Another senior Tory indicated pressure was growing among MPs to “at least pause the increase for 12 months”, which they believed could “translate into something that becomes an annual pause, and then it's forgotten about completely”. 

But despite Johnson’s authority being so recently undermined by a sizable rebellion on Covid measures, a longstanding MP said colleagues were unlikely to be able to put significant pressure on the government over this subject because Number 10 has not been prepared to listen to them.

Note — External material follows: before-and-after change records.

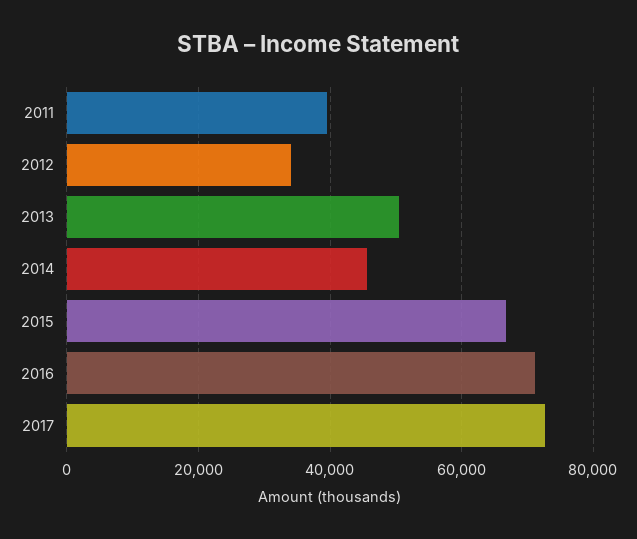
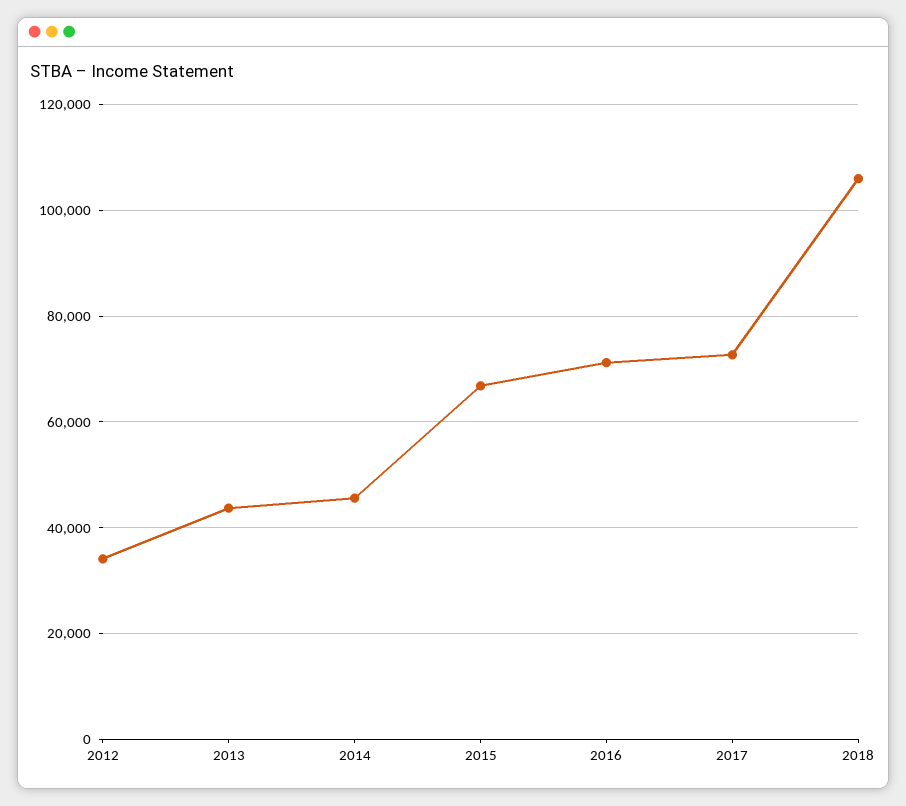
2011: 40000 -> none
2013: 50000 -> 44000
2018: none -> 106000

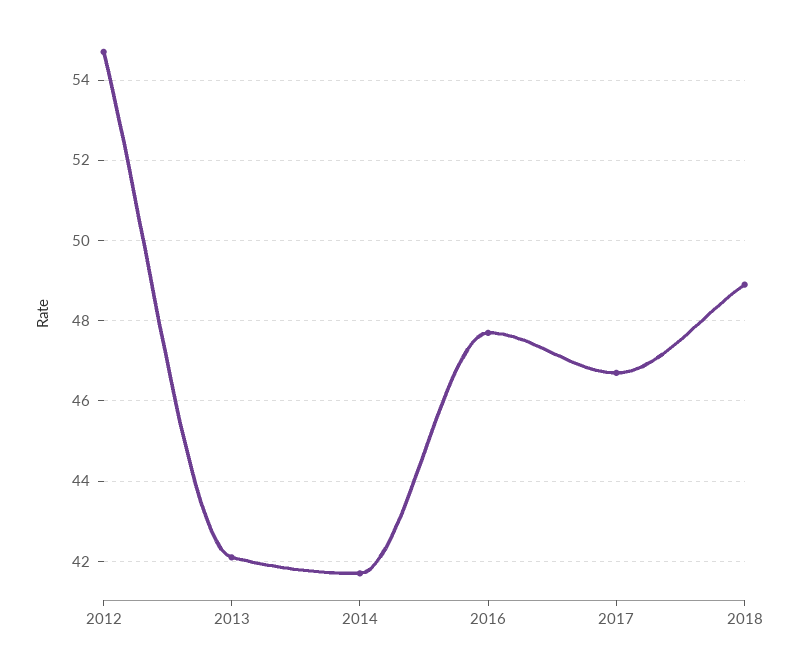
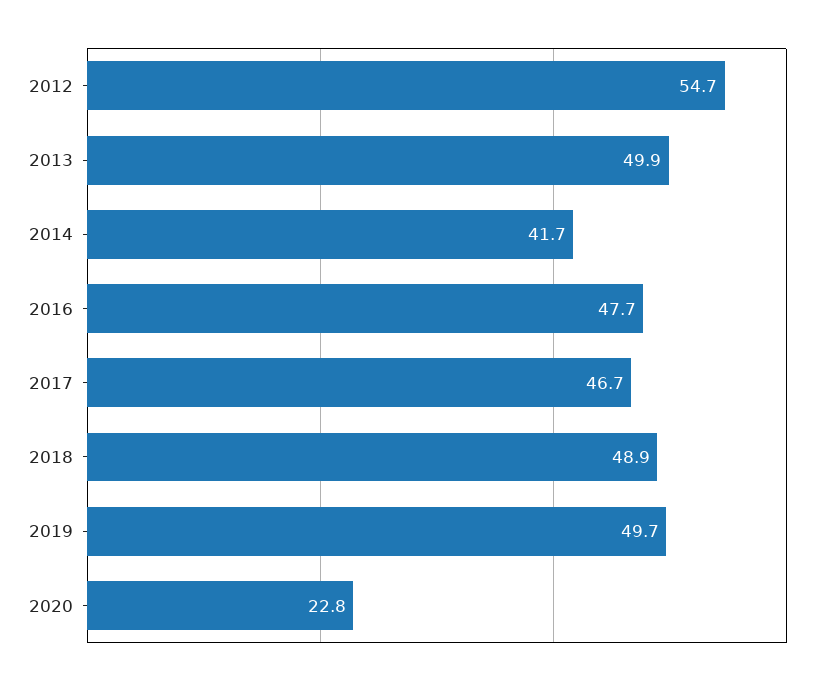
2013: 42 -> 49.9
2019: none -> 49.7
2020: none -> 22.8

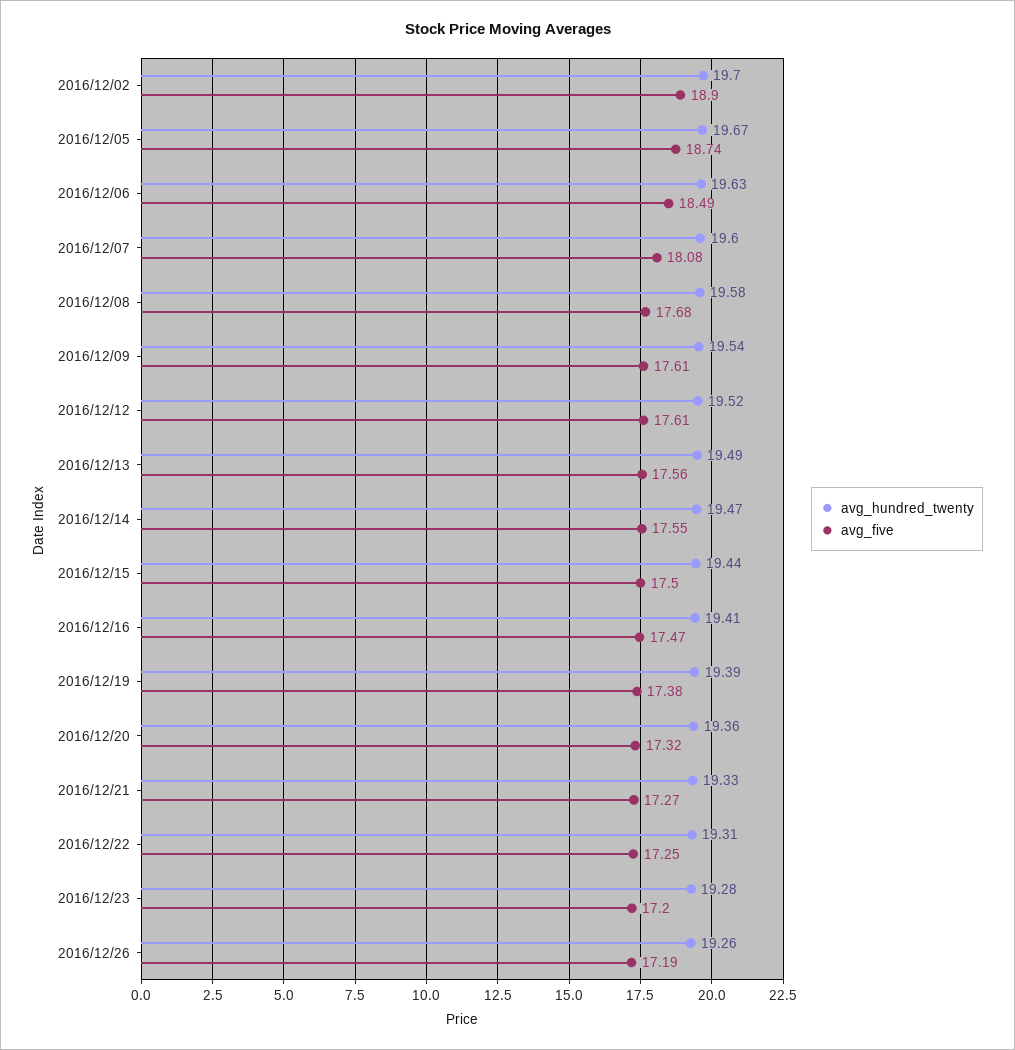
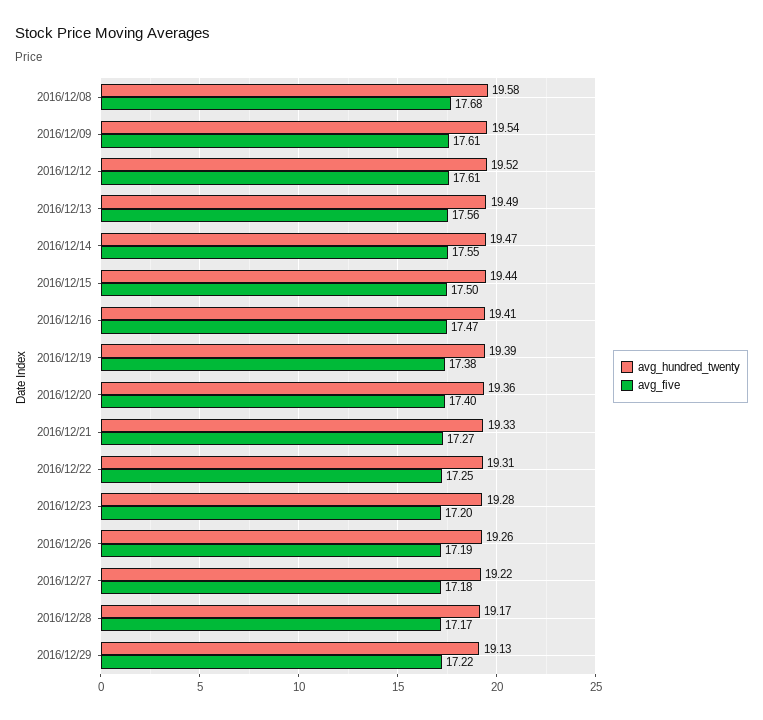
avg_hundred_twenty, 2016/12/02: 19.7 -> none
avg_five, 2016/12/02: 18.9 -> none
avg_hundred_twenty, 2016/12/05: 19.67 -> none
avg_five, 2016/12/05: 18.74 -> none
avg_hundred_twenty, 2016/12/06: 19.63 -> none
avg_five, 2016/12/06: 18.49 -> none
avg_hundred_twenty, 2016/12/07: 19.6 -> none
avg_five, 2016/12/07: 18.08 -> none
avg_five, 2016/12/20: 17.32 -> 17.4
avg_hundred_twenty, 2016/12/27: none -> 19.22
avg_five, 2016/12/27: none -> 17.18
avg_hundred_twenty, 2016/12/28: none -> 19.17
avg_five, 2016/12/28: none -> 17.17
avg_hundred_twenty, 2016/12/29: none -> 19.13
avg_five, 2016/12/29: none -> 17.22

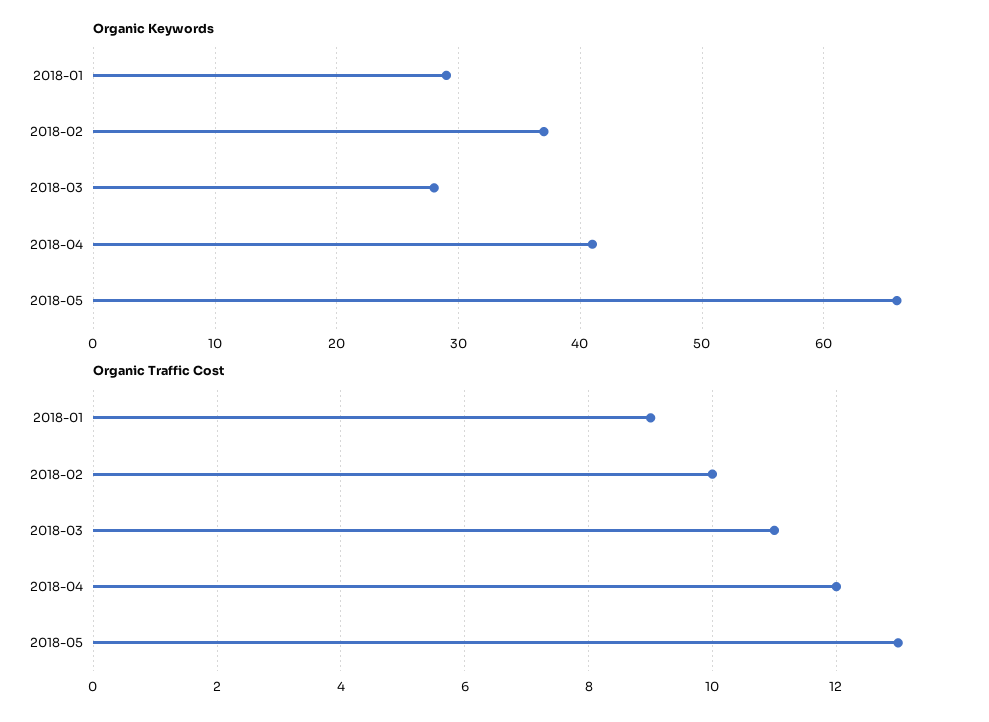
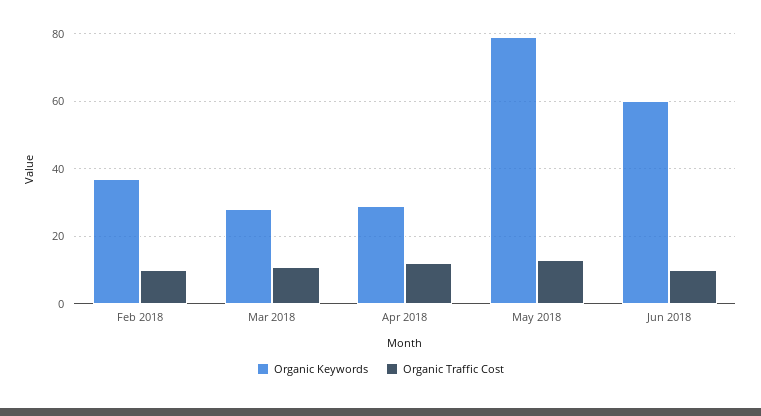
Organic Keywords, 2018-01: 29 -> none
Organic Keywords, 2018-04: 41 -> 30
Organic Keywords, 2018-05: 66 -> 80
Organic Traffic Cost, 2018-01: 9 -> none
Organic Keywords, Jun 2018: none -> 60
Organic Traffic Cost, Jun 2018: none -> 10

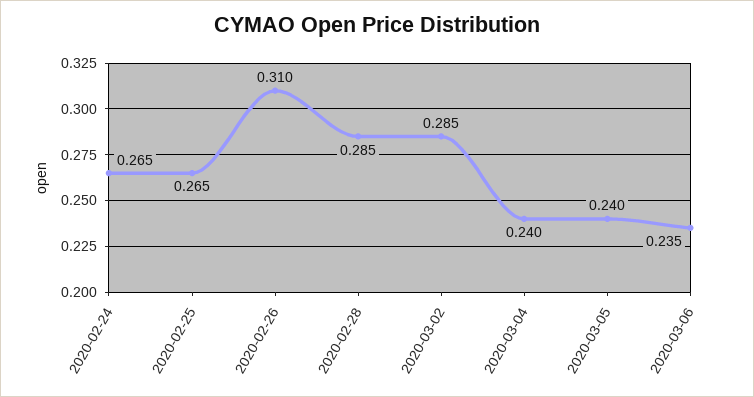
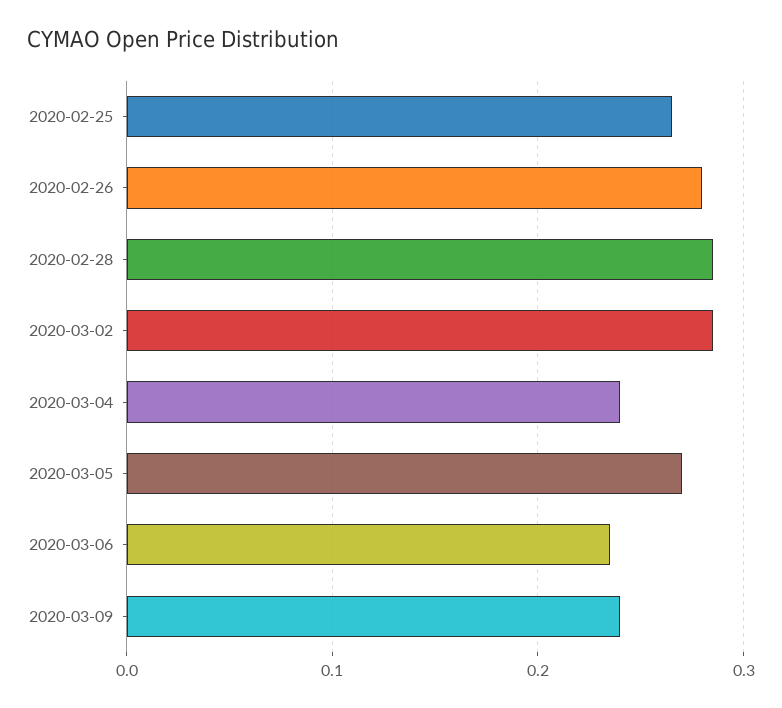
2020-02-24: 0.265 -> none
2020-02-26: 0.31 -> 0.28
2020-03-05: 0.24 -> 0.27
2020-03-09: none -> 0.24

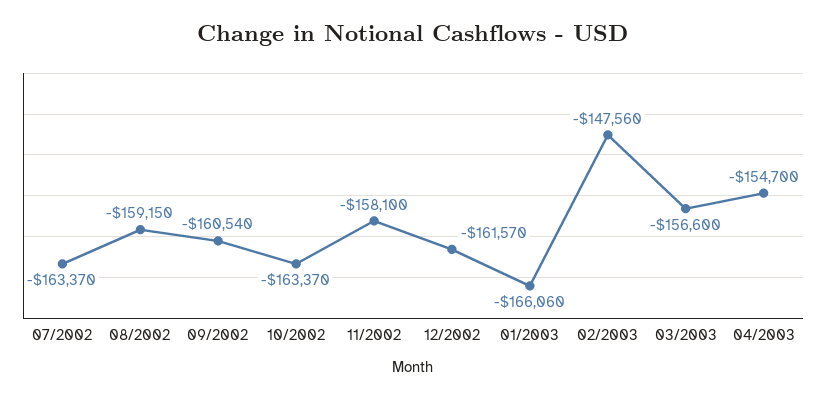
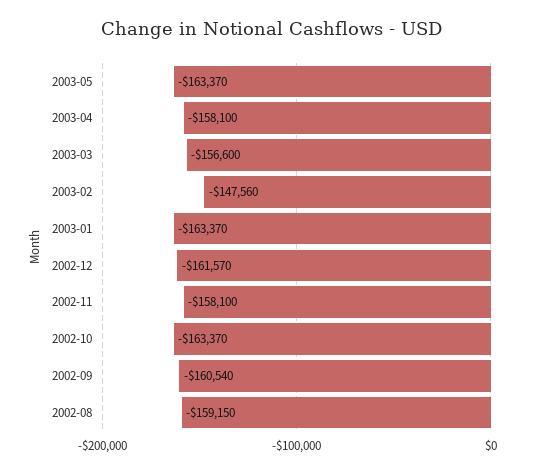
07/2002: -163370 -> none
01/2003: -166060 -> -163370
04/2003: -154700 -> -158100
2003-05: none -> -163370

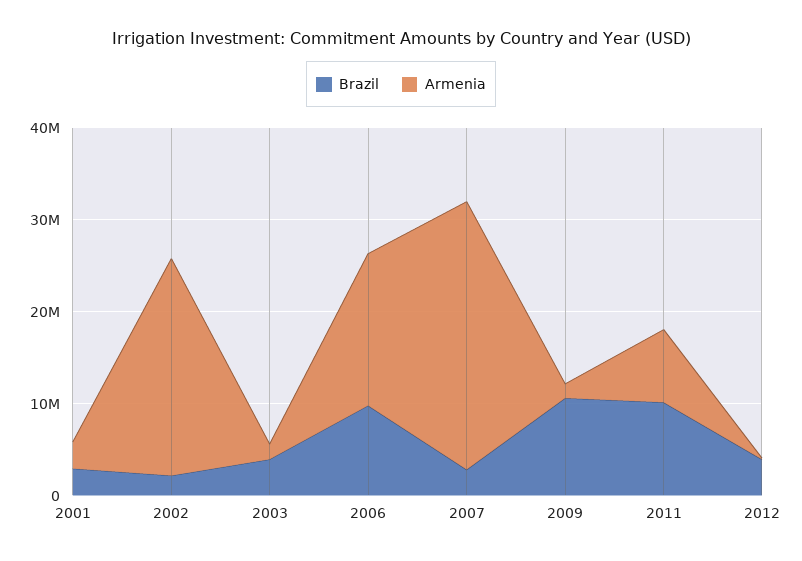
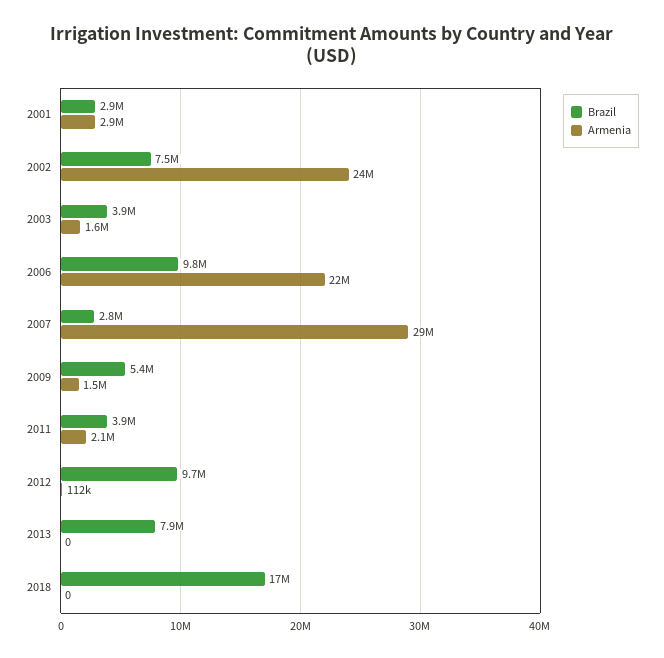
Brazil, 2002: 2000000 -> 7500000
Armenia, 2006: 16000000 -> 22000000
Brazil, 2009: 10000000 -> 5400000
Brazil, 2011: 10000000 -> 3900000
Armenia, 2011: 8000000 -> 2100000
Brazil, 2012: 4000000 -> 9700000
Brazil, 2013: none -> 7900000
Armenia, 2013: none -> 0
Brazil, 2018: none -> 17000000
Armenia, 2018: none -> 0

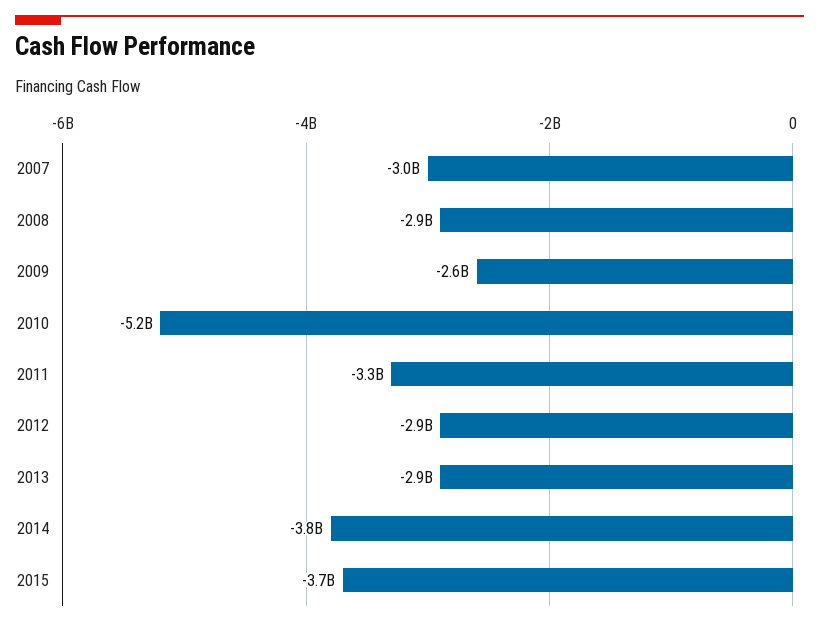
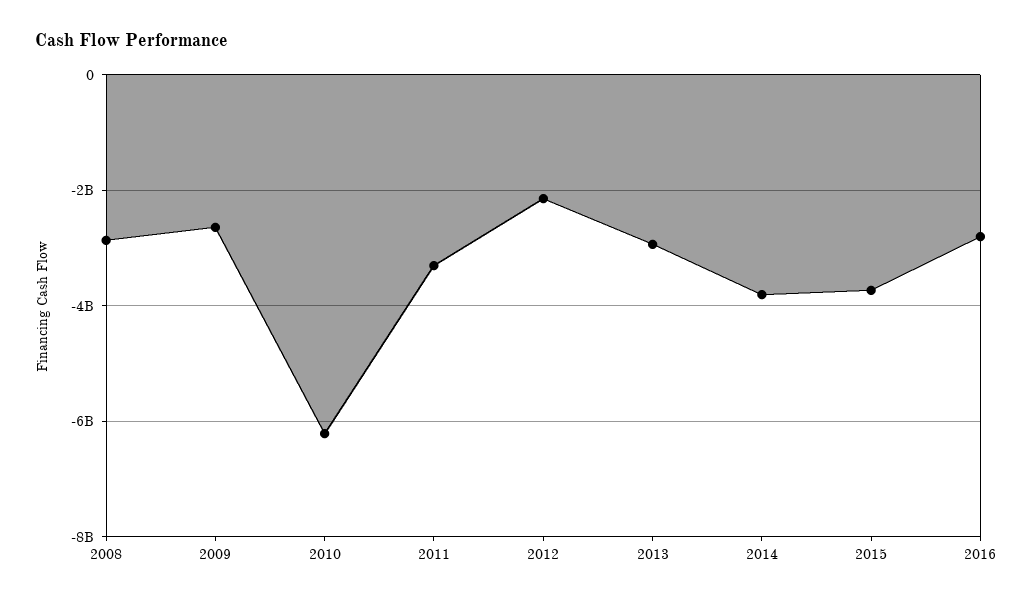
2007: -3000000000 -> none
2010: -5200000000 -> -6200000000
2012: -2900000000 -> -2200000000
2016: none -> -2800000000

They believed Johnson was more likely to take notice of opinion poll ratings “starting to go into freefall”, and said May’s local elections could go very badly if the government doesn’t act on cost of living.

The seats up for grabs this year were last elected in 2017, when under former prime minister Theresa May the Tories enjoyed their best performance in a decade, gaining more than 500 new councillors on an 8% upward vote swing. 

“I think it's going to be a very, very difficult set of elections for the Conservative Party – coming from an historic high it can't really make much progress,” the MP said.

“They may in fact be ‘Theresa May's revenge’, she’s desperate for some type of revenge.”

Tories are worried that this will be the narrative at the next general election too, expected in 2023 or 2024, with supporters of Johnson suggesting that while he can “tough it out” on Covid and other issues like sleaze or Christmas parties in Number 10, how well off people feel cannot be brushed off.

Labour hinted this is a bruise they will continue to punch when Angela Rayner laid into the issue at Wednesday’s PMQs.

With cost of living problems likely to be felt most keenly in poorer parts of the UK, Tory MPs in the so-called “red wall” seats are also some of the loudest voices in calling for solutions.

One 2019-intake MP said measures already in place, such as the £500million household support fund, the warm home discount, winter fuel payments for over-65s and cold weather payments, are not even “touching the sides”.

Christian Wakeford, MP for the "red wall" constituency Bury South since 2019, called for the NI rise to be paused, and urged the government to be “a bit more radical” and come up with new ways to help struggling households.

“We've got to do something that would actually put a bit more money in people's pockets to actually help them weather this,” he told PoliticsHome.

“A decent amount to just say, we all know it's been a tough two years and thank you for playing your part.”But Johnson has already dismissed calls by Tories to cut VAT on fuel bills and remove environmental levies on energy as “a bit of a blunt instrument”, a stance backed by the former deputy PM Damian Green.  

Writing for The House magazine this weekend he argues that a VAT cut is not targeted enough at the least-well off, and said a “more promising area to explore” is an extension of the Warm Homes Discount, which provides £140 a year to around 2.2 million people, including pensioners, to help with bills.

“Increasing the help given, and extending eligibility, for example, to those receiving Universal Credit, would mean that the extra spending would be properly targeted,” Green added.

The government said it is looking at further measures to ease the burden caused by inflation and fuel, but an ex-minister cited the maxim that generals “prepare for the next war by planning for the last”.

They warned MPs are “worried that the government is sleepwalking into this crisis and banging on about Covid” rather than tackling cost of living.

Another said voters in seats that turned Tory in 2019 will make a decision at the next election on the economy, and “if they think it really doesn't matter whether it is Conservatives in power or Labour in power, because they're much the same when they're handling the economy, then they'll put Labour in”.

The MP added: “That's where the battleground is, Covid will hopefully be in the past in a couple of years' time, people won't remember about parties in Number 10, but they will remember about the economy and that's why we need to set out a Conservative Party position.”